Wohngeld trotz Schulabbruch?

Hey, Ich bin 16 Jahre alt und habe vor kurzem noch die 10. Klasse besucht. Ich hab die 9. Klasse wiederholt wegen Schlechten Noten. Die 10. Klasse hab ich jetzt abgebrochen.. Meine Frage ist jetzt nun:

Ich möchte ausziehen, könnte ich jetzt rein theoretisch Wohngeld beantragen und dann mein Abschluss nachholen?

Da meine Mutter Sozialempfänger ist kann sie die Wohnung kaum noch halten.

Steht mir das Recht auf Wohngeld zu?

Und spart euch die dummen Antworten wie: "Natürlich wird es dir bezahlt weil du auch so viel für tust!" (Sarkasmus)

Danke für jede Hilfreiche Antwort.

Hilfreichste Antwort - ausgezeichnet vom Fragesteller
von Weisefrau, 47

Hallo, dir steht gar nicht das Recht zu von Zuhause auszuziehen. 

Das ist das Problem. Von irgendwelchen Geldern, die du bekommst mal ganz zu schweigen.

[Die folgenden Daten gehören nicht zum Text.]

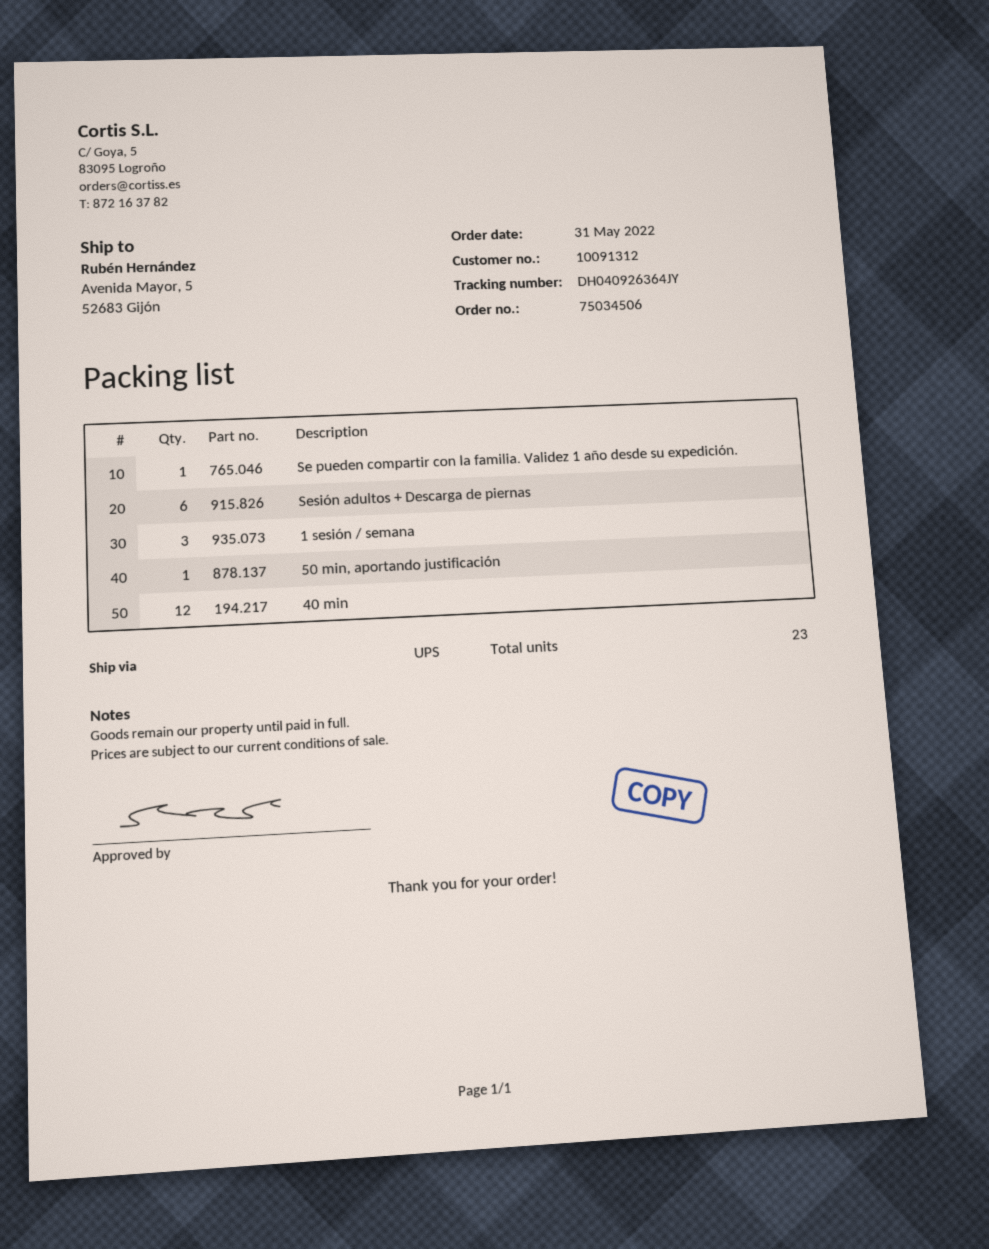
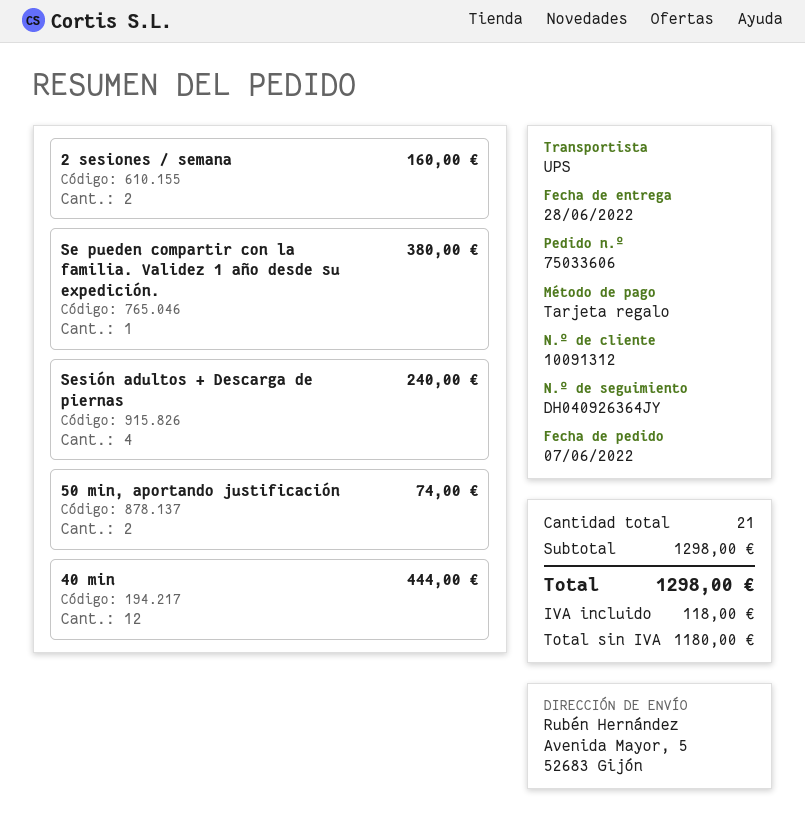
order number: 75034506 -> 75033606
order date: 2022-05-31 -> 2022-06-07
Sesión adultos + Descarga de piernas: 6 -> 4
1 sesión / semana: 3 -> none
50 min, aportando justificación: 1 -> 2
2 sesiones / semana: none -> 2
total quantity: 23 -> 21

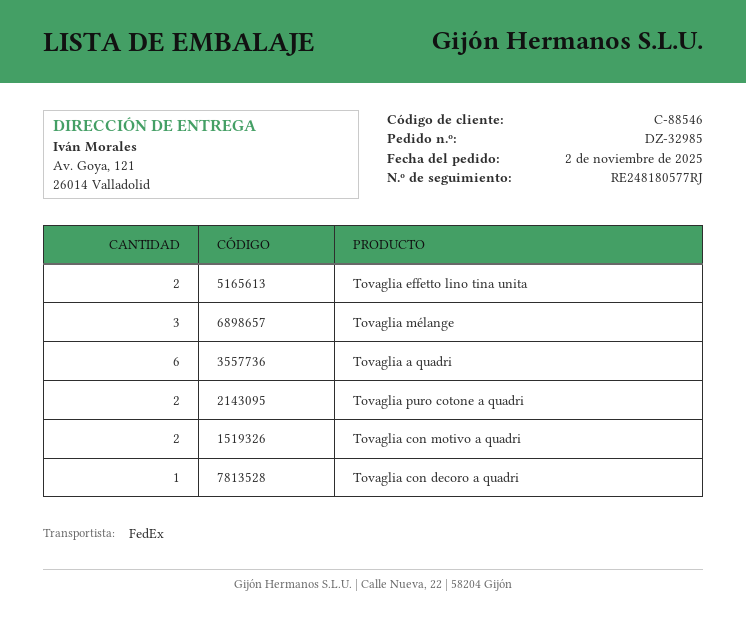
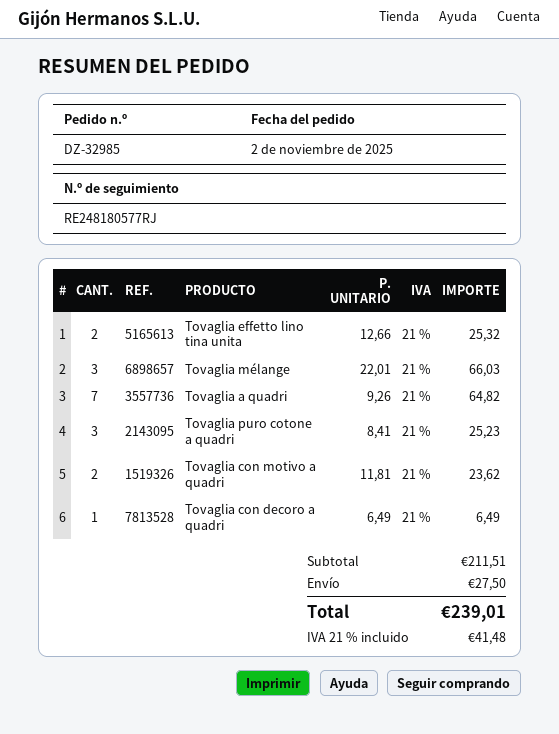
Tovaglia a quadri: 6 -> 7
Tovaglia puro cotone a quadri: 2 -> 3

Du kannst erst ausziehen wenn du die Miete selber zahlen kannst und das 12 Monate lang.

Das ist die Rechtslage.

Kommentar von Dunderball ,

Okay, danke für die Antwort! 

Antwort
von isomatte, 27

Solange du noch minderjährig bist sind dir eh deine Eltern vorrangig zum Unterhalt verpflichtet und ohne Zustimmung deiner Eltern könntest du nicht ausziehen,weil sie deinen Mietvertrag unterschreiben müssten und als Bürge aufgenommen würden,also für deine Miete aufkommen müssten,wenn du sie nicht mehr zahlen könntest !

Wohngeld würde bei dir schon aus dem Grund nicht in Betracht kommen,weil dazu unter anderem schon eine eigene Wohnung vorhanden sein muss,die man selber bewohnt und auf die man auch gemeldet sein muss.

Dazu käme dann noch ein benötigtes Mindesteinkommen und wenn du dem Grunde nach Anspruch auf Bafög - oder - BAB - haben würdest,dann hättest du auch keinen Anspruch auf Wohngeld.

Bei dir käme dann also nur das ALG - 2 vom Jobcenter in Betracht,dass würdest du unter Umständen aber auch nur dann bekommen,wenn du dem Jobcenter einen wichtigen Grund für deinen Auszug nennen und belegen könntest.

Der könnte dann z.B. sein,dass du wegen einer Ausbildung nicht mehr zuhause wohnen könntest,aber dann käme auch nur eine vorübergehende Hilfe in Betracht,weil du dann,wenn du eine Wohnung hast,diese eingerichtet ist und du dich auf diese angemeldet hast,andere vorrangige Leistungen zu beantragen wären und dann ggf.ein Leistungsausschluss greifen würde.

Oder du könntest aus schwerwiegenden sozialen Gründen nicht mehr zuhause wohnen,dann würde aber das Jugendamt ins Boot geholt,also du würdest dann ggf.in ein betreutes Wohnen kommen.

Antwort
von KalofReschtus, 38

Theoretisch ist die Gesetzeslage so, das du kein Geld bekommst wenn du ohne wichtige Gründe, die das Zusammenleben mit deiner Mutter unmöglich machen, ausziehen willst.